In praktisch jeder Kultur gibt es so etwas wie Regierung, Justiz und Gesetzgebung. Sind diese Einrichtungen einfach so aus heiterem Himmel erschienen und noch dazu parallel in China, Indien, Europa und dem Nahen Osten? Auch die alten Germanen hielten ihre Thing-Versammlungen unter großen Bäumen oder an anderen markanten Orten ab, um Urteile zu fällen und administrative Angelegenheiten zu beschließen. Die Germanen waren sehr gute "Demokraten", weil sie überhaupt nichts von Zentralismus hielten und lieber unter sich im Stamm oder der Sippe ihre Politik für überschaubare Areale gestalteten. Hoffentlich lassen wir uns diese Errungenschaften nicht von der EU oder UN einkassieren, zugunsten einer zentralistischen Gängelungs-Administration!!!

Aus der vedischen Tradition erfahren wir, dass es eine universale Verwaltung und Gerichtsbarkeit gibt; Dies ist das Original, das sich auch in den unteren Sphären manifestiert.

Platon sprach - richtig - von der Welt der Ideen. Wir Menschen haben die vorher beschriebenen Systeme weder erfunden noch geschaffen. Die Ideen sind seit Anbeginn in der Transzendenz verankert und verbreiten sich über die gesamte kosmische Manifestation.
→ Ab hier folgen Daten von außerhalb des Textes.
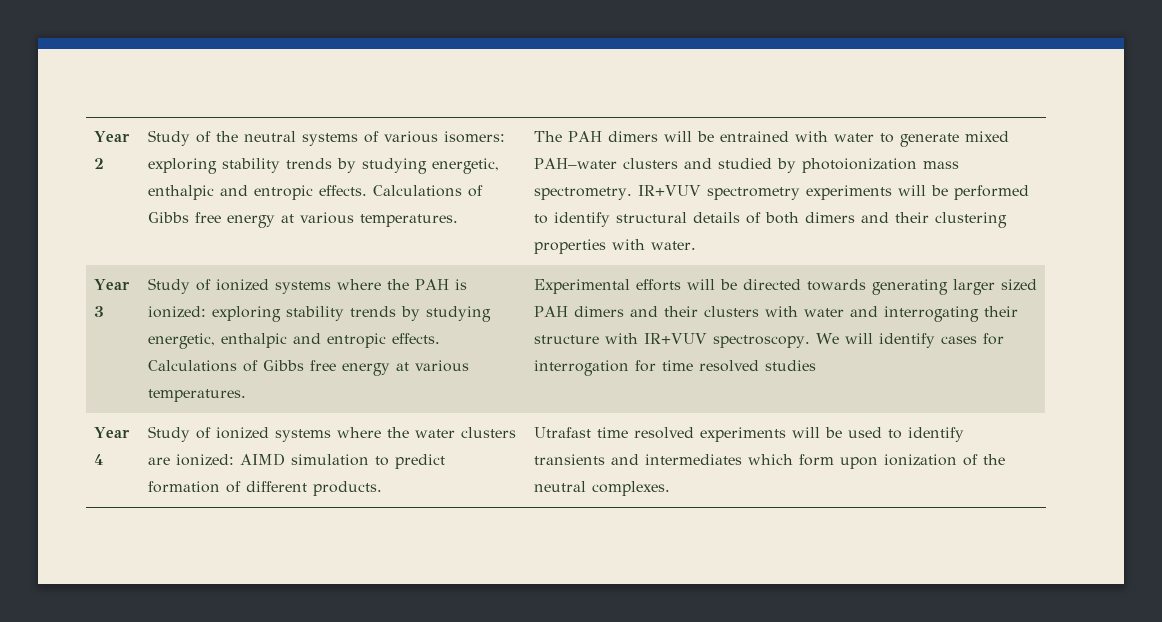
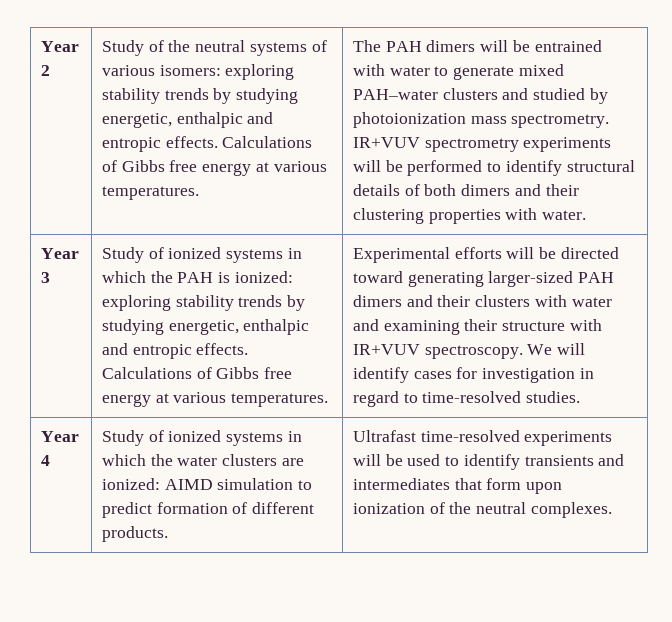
- Study of ionized systems where the PAH is ionized: exploring stability trends by studying energetic, enthalpic and entropic effects.
+ Study of ionized systems in which the PAH is ionized: exploring stability trends by studying energetic, enthalpic and entropic effects.
- Experimental efforts will be directed towards generating larger sized PAH dimers and their clusters with water and interrogating their structure with IR+VUV spectroscopy.
+ Experimental efforts will be directed toward generating larger-sized PAH dimers and their clusters with water and examining their structure with IR+VUV spectroscopy.
- We will identify cases for interrogation for time resolved studies
+ We will identify cases for investigation in regard to time-resolved studies.
- Year 4 | Study of ionized systems where the water clusters are ionized: AIMD simulation to predict formation of different products. | Utrafast time resolved experiments will be used to identify transients and intermediates which form upon ionization of the neutral complexes.
+ Year 4 | Study of ionized systems in which the water clusters are ionized: AIMD simulation to predict formation of different products. | Ultrafast time-resolved experiments will be used to identify transients and intermediates that form upon ionization of the neutral complexes.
Wenn man vedisch denkt, spart man (sie) sich viel Zeit und Energie: Die Ideen sind ohne Anfang und Ende in der Transzendenz zugegen; kein Bedarf also für das materialistische Gequake der modernen Darwinisten!!! Einmal gefestigt im vedischen Denken erlebt man Überraschung auf Überraschung; Auf einmal ergibt alles höheren Sinn! Das ist wahre Religion, eben klare Einsicht im Gegensatz zu blindem Glauben und Dogmatismus!

Wir wünschen Ihnen viel Zeitersparnis auf dem Weg zu Ihrem ewigen Glück!!!

Ihr Diener

Parivadi dasa

Anmerkung: Der Autor dieses Beitrages war in seiner Jugend und auch später überzeugter Darwinist. Das Studium der Literatur von Seiner göttlichen Gnade A. C. Bhaktivedanta Swami Prabhupada hat ihn geläutert und befreit vom materiellen Ballast. Leben kommt von Leben (eben vom lebendigen Gott!!!). Das ist der Schlüssel zu ewigem Glück!